Often, stopping your fee payments is the push resorts need to allow you to surrender. Why? Accepting a surrender often costs them less than foreclosing on the property, explains Daniel Blinn, a Connecticut-based attorney who has handled timeshare cases. “The amount of money usually is not enough for the resort to bring suit. They typically will remarket the timeshare."
2. Offer it on the resale market. You'll get little or no money, except perhaps for a premium timeshare in a higher-end chain like Disney, Marriott or Hilton. But if you do find a buyer, you deed that person the property, who will then be responsible for the fees. Although you'll find listings on eBay and Craigslist, there are two major forums just for timeshares: tug2.com (the website for Timeshare Users Group) and redweek.com.
3. Use a company to help you exit. Be very, very careful here. The Better Business Bureau (BBB) reported in 2019 that “complaints against Missouri-based timeshare exit companies have exploded in recent years.” (Many sprouted in Missouri as an outgrowth of timeshare companies in the Branson resort area; more have popped up as timeshare owners cut back on spending during the pandemic.) Complaints revolved around hard-sell tactics, fear-mongering — no, your kids won't have to keep paying fees after you die — and cases that drag on for years. The biggest red flag, Rogers notes, is a requirement that asks you to pay upfront. “We would never, ever suggest the use of an exit company. Period,” says Rogers.
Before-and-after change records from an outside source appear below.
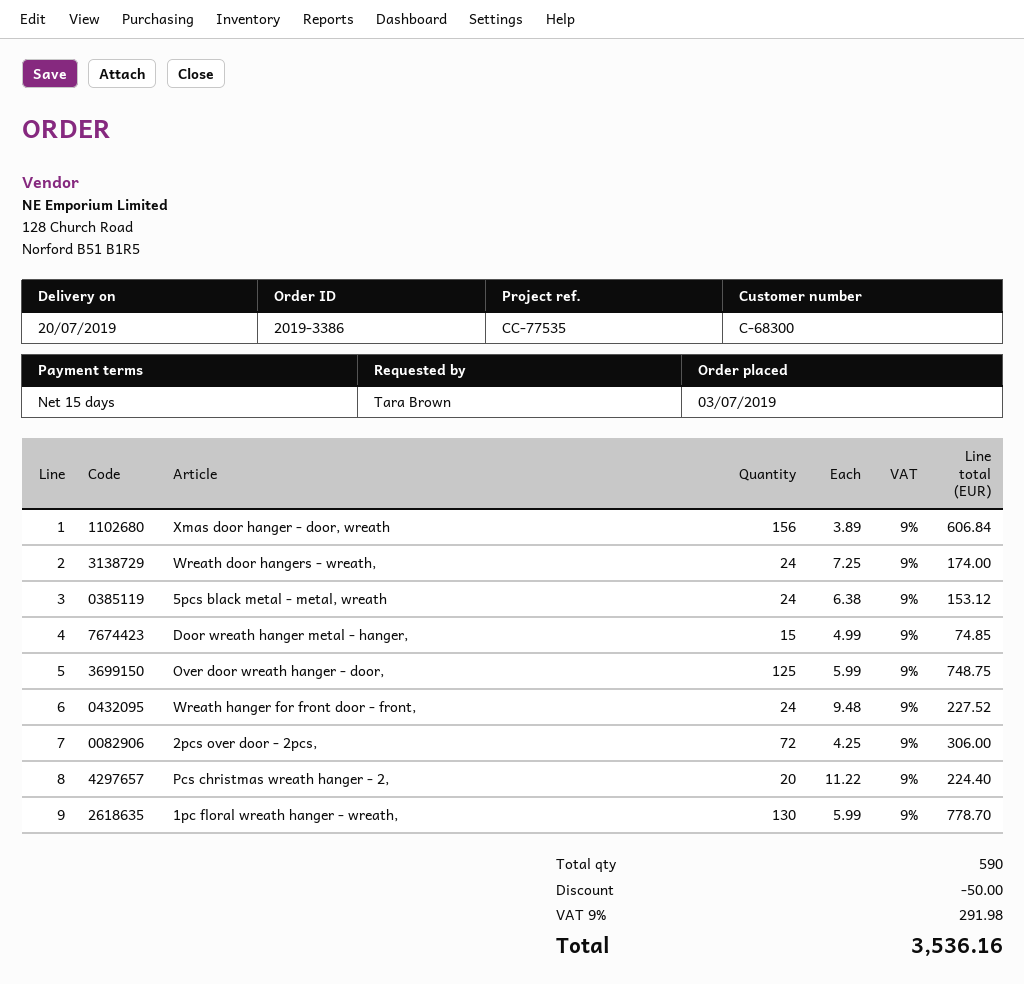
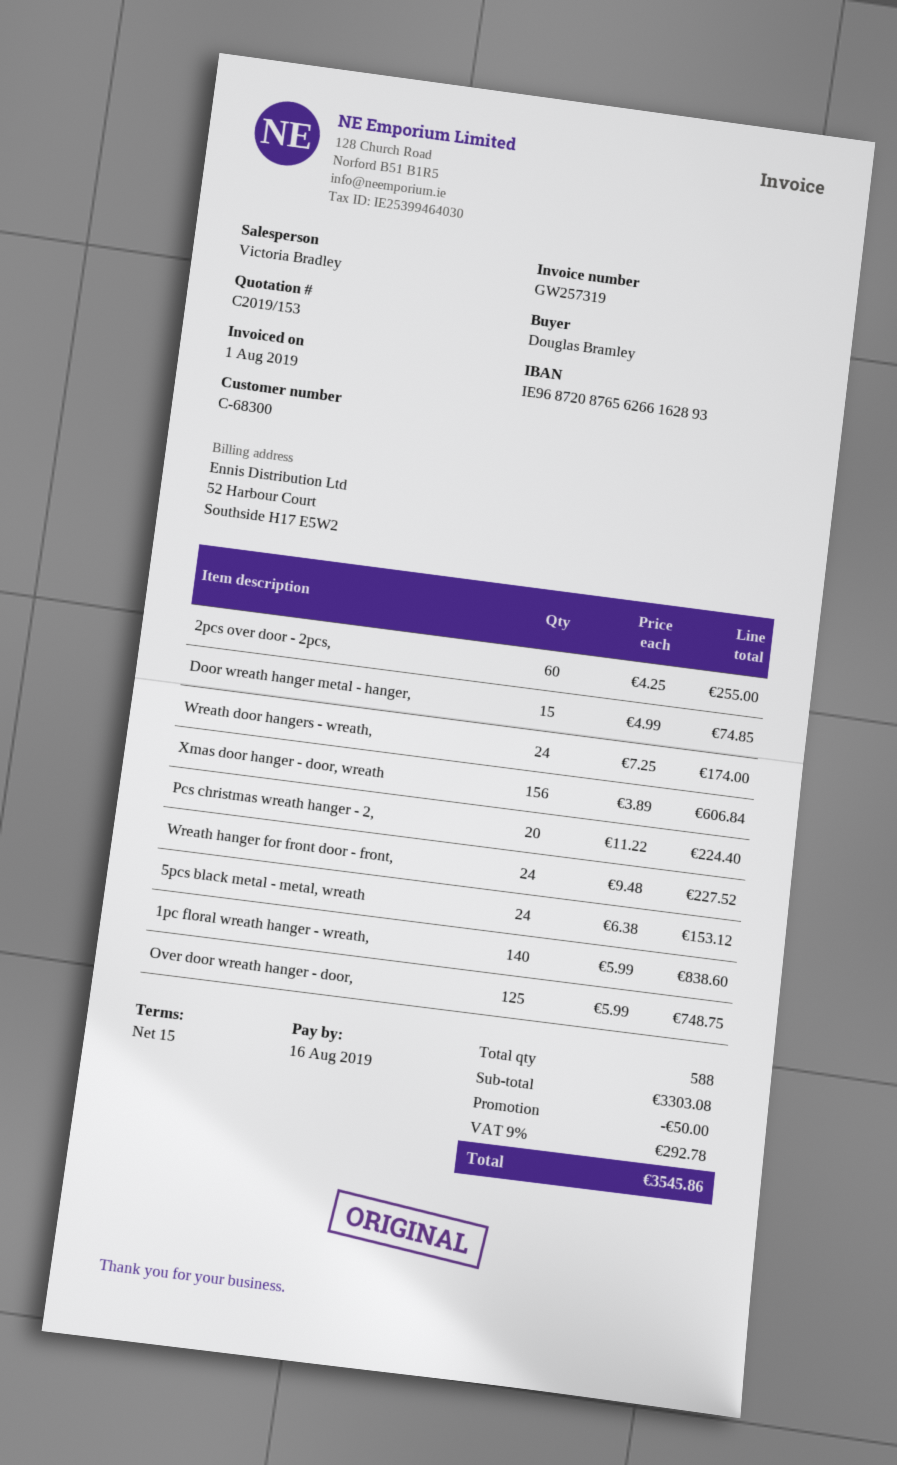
ordered by: Tara Brown -> Douglas Bramley
2pcs over door - 2pcs,: 72 x 4.25 = 306.00 -> 60 x 4.25 = 255.00
1pc floral wreath hanger - wreath,: 130 x 5.99 = 778.70 -> 140 x 5.99 = 838.60
total quantity: 590 -> 588
tax: 9% = 291.98 -> 9% = 292.78
total: 3536.16 -> 3545.86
Pretty much the only reason to even consider the exit company route is if you absolutely can't bear to deal with the timeshare company yourself, and you're willing to pay a lot — prices vary widely, but around $4,500 is common — for someone else to deal with it. The company, or a lawyer associated with it, will in most cases do what you can do on your own: start the deed-back process or let the timeshare people know you aren't going to be paying anymore.
If you go this route, look for a company that has been in business 5 years or more, then read the BBB site to see how they've handled complaints. “If they've been in business long enough, they've had complaints,” says Gordon Newton, whose company Newton Group has an A-plus rating from the BBB. “Did they take care of them? Did they refund them, and did they make things right?"
To Seney's delight, she didn't have to jump through any of those hoops. She called the resort company, explained the situation and was told that, although there was no formal deed-back program, as long as she could send them her father's death certificate, they'd take it back. It would go through a foreclosure process, but it would not hurt her mother's credit score because the resort company wouldn't report to a bureau. All in all, it should be wrapped up in less than six months. “I'm over the moon,” Seney said. “I wish I'd discovered this two years ago."